Its off-road credentials don’t look too impressive, either. The center of gravity seems to be too far forward of the rear wheels, so the front casters will tend to dig in on soft ground. The trick omni-directional casters will likely get clogged with debris on all but the driest tracks. …
As for the drive wheels themselves, they’re skinny and look like the usual hard, high-sidewall power chair wheels we all know and hate. Again, these will bog down on sand or soft ground.
The WHILL incorporates some good ideas, but its reliance on obsolete tech, its poor performance and range, and its “form over function” design means that it’s really only appealing to those who place style above everything else.
It looks amazing. I use an Invacare Pronto M-61 and might miss the ability to raise my seat 6 inches, but I live where there is rough terrain and the ability to go through grass, gravel and redwood would be great. Hope things don’t pop loose routinely. Just wish it had FDA approval so I could get a tax deduction. $10K is a lot of money! I like the looks, and that the seat moves forward so you can sit more easily at the table.
Nakoda and Kary Wright
As an animal lover (we have rescued/adopted cats), this is a moving, touching story [Outside Tracks: “Nakoda,” Aug. 2015] written by a very talented man I’ve had the pleasure of meeting. Thank you, Kary, for sharing it. Nakoda was indeed a terrific friend.
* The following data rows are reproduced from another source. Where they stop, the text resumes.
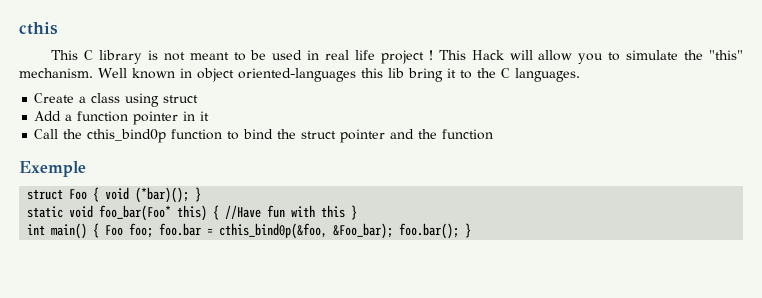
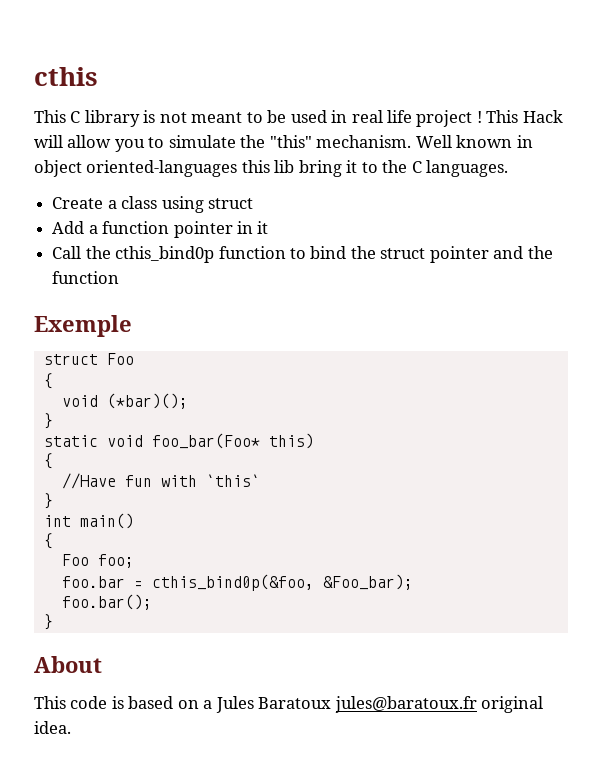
- struct Foo { void (*bar)(); }
+ struct Foo
+ {
+ void (*bar)();
+ }
- static void foo_bar(Foo* this) { //Have fun with this }
+ static void foo_bar(Foo* this)
+ {
+ //Have fun with `this`
+ }
- int main() { Foo foo; foo.bar = cthis_bind0p(&foo, &Foo_bar); foo.bar(); }
+ int main()
+ {
+ Foo foo;
+ foo.bar = cthis_bind0p(&foo, &Foo_bar);
+ foo.bar();
+ }
+ About
+ This code is based on a Jules Baratoux jules@baratoux.fr original idea.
Editor: Mark Boatman’s August story — “Kennedy Nganga: Painting So Others Can Live” — received tremendous feedback online. Here is a small sampling:
This man is an angel saving children and families in Africa. Please read his story and support him! Last year I sent him $50 and it went to an older disabled lady in the form of a goat, two chickens and staples. When Kennedy put up the photos of “Mama Sidi,” others asked why she doesn’t have a wheelchair, so they donated and she got a wheelchair. It truly was the best $50 I’ve ever spent! Kennedy and his family have adopted two girls with albinism and in Africa unspeakable things are done to children with albinism. I sent a small amount to help them go to school. This Christmas I plan to send more and hope to buy one of his beautiful art pieces. Please support Kennedy. You will enjoy his loving friendship.
Kennedy Nganga exemplifies the teaching “I am my brother’s keeper.” He is such a genuinely loving and compassionate soul. May God continue to grace his life and mission.
Shining Star in Global Community
Fine story about an exceptionally good man in our global disability community. Great piece, Mark Boatman. And thanks to NM for covering Kennedy Nganga.